EXERCISE DIRECTIONS. Copy each line below containing "Daten".

DATASET EXTRACT.

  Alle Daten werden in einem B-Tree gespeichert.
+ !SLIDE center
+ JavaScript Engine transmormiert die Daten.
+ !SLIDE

---

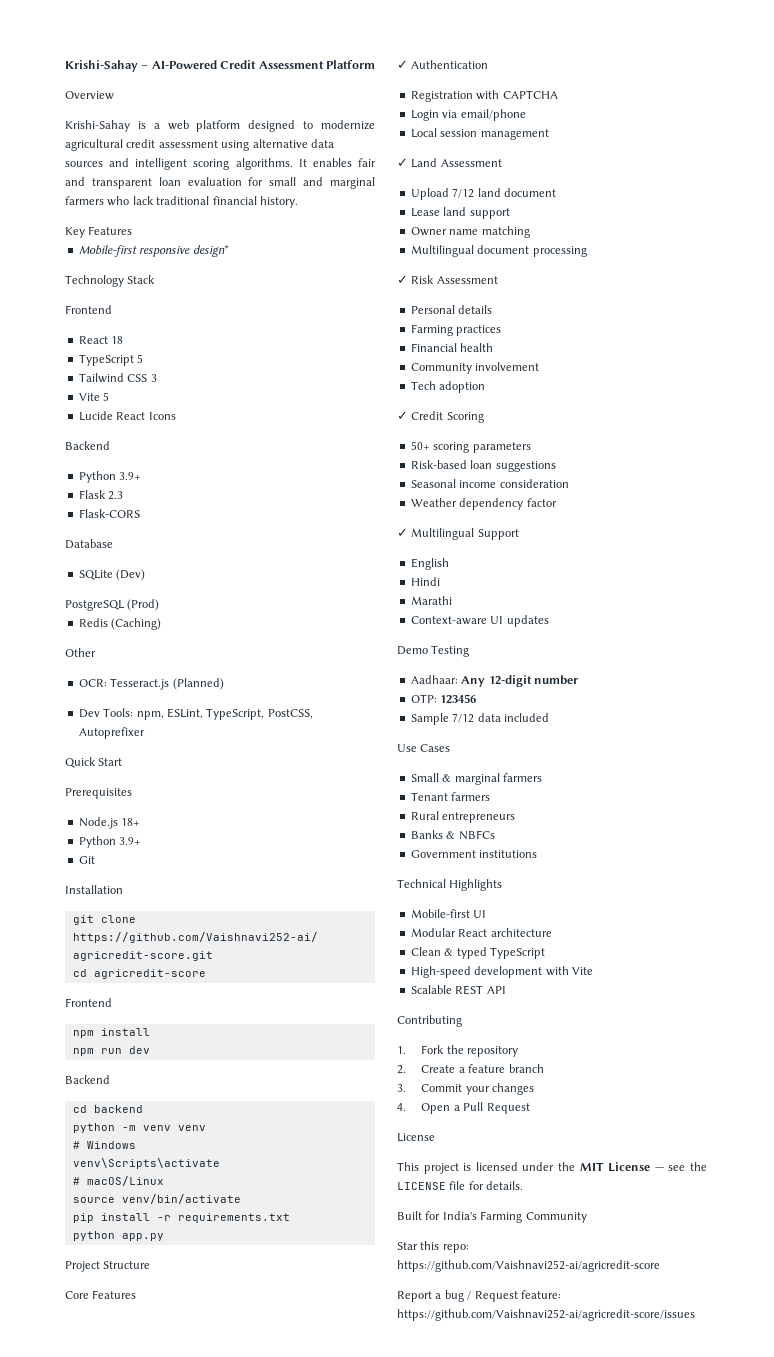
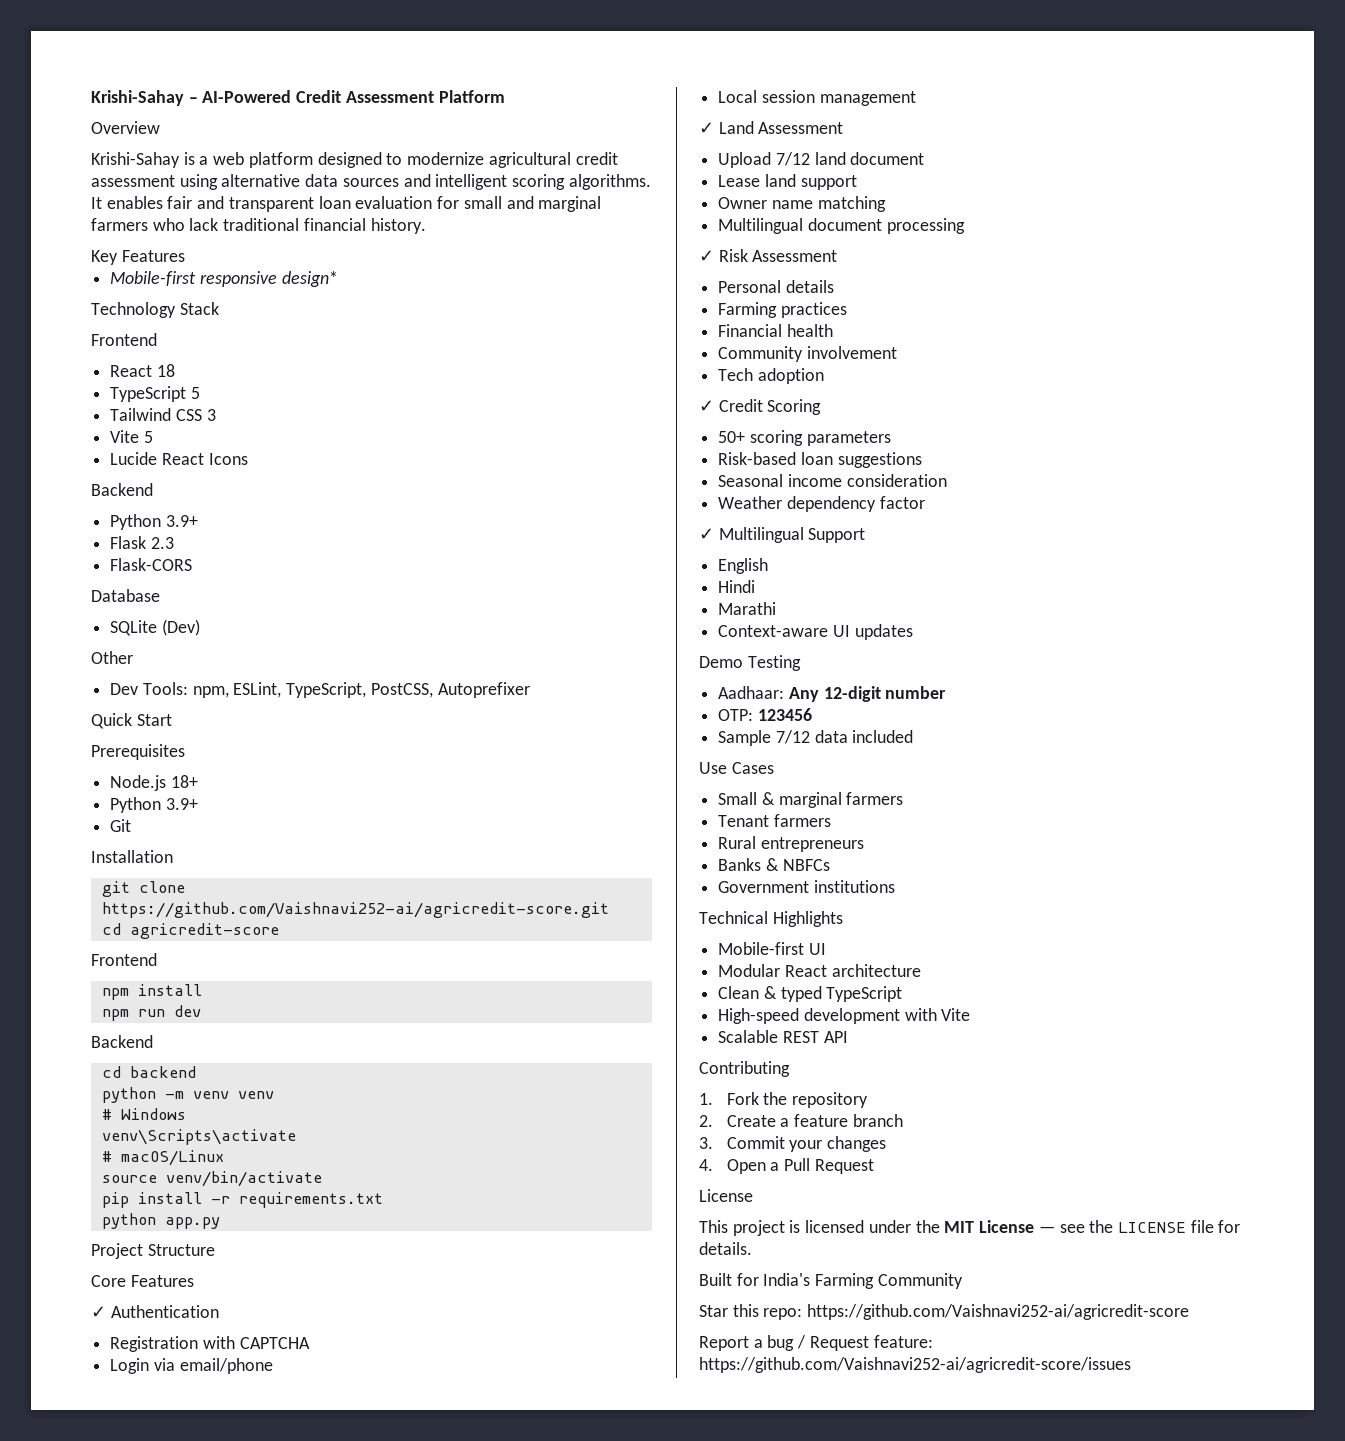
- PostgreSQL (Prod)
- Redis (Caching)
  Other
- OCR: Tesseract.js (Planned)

ANSWER FOR THIS EXERCISE.
  Alle Daten werden in einem B-Tree gespeichert.
+ JavaScript Engine transmormiert die Daten.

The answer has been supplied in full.